[Your assignment] Go through the material and pull out every line with the string "MEAT" in it.

[Input data]

--------------------------------------------------

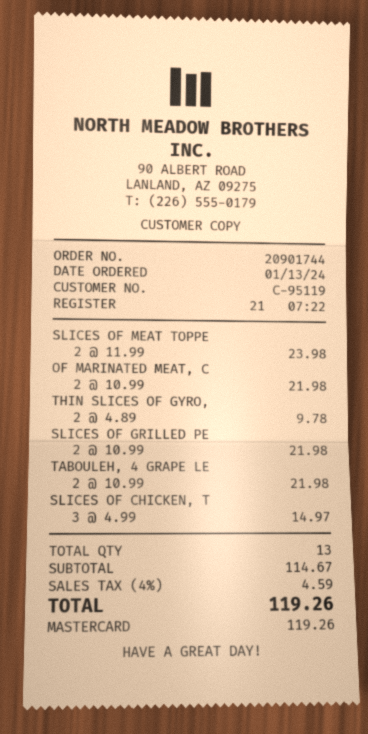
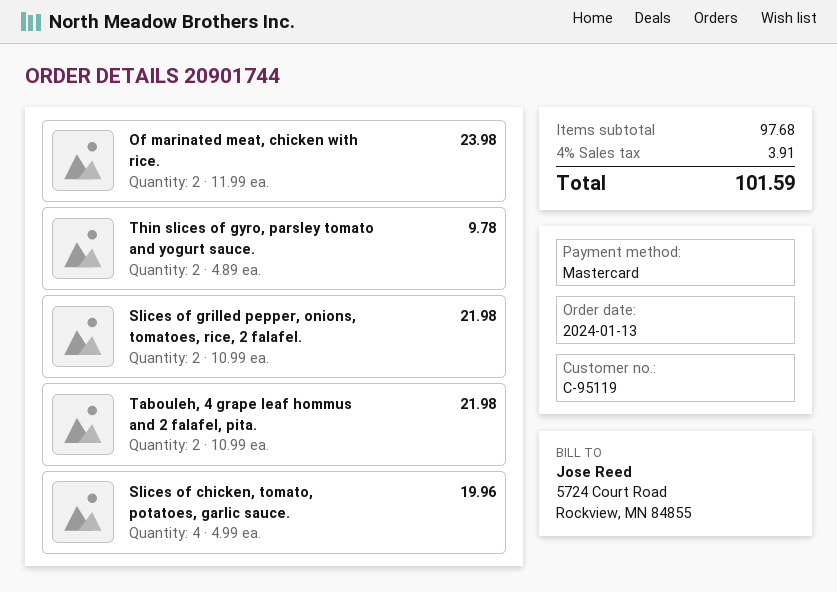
SLICES OF MEAT TOPPE: 2 x 11.99 = 23.98 -> none
OF MARINATED MEAT, C: 2 x 10.99 = 21.98 -> 2 x 11.99 = 23.98
SLICES OF CHICKEN, T: 3 x 4.99 = 14.97 -> 4 x 4.99 = 19.96
subtotal: 114.67 -> 97.68
tax: 4% = 4.59 -> 4% = 3.91
total: 119.26 -> 101.59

--------------------------------------------------

[Your solution]
SLICES OF MEAT TOPPE: 2 x 11.99 = 23.98 -> none
OF MARINATED MEAT, C: 2 x 10.99 = 21.98 -> 2 x 11.99 = 23.98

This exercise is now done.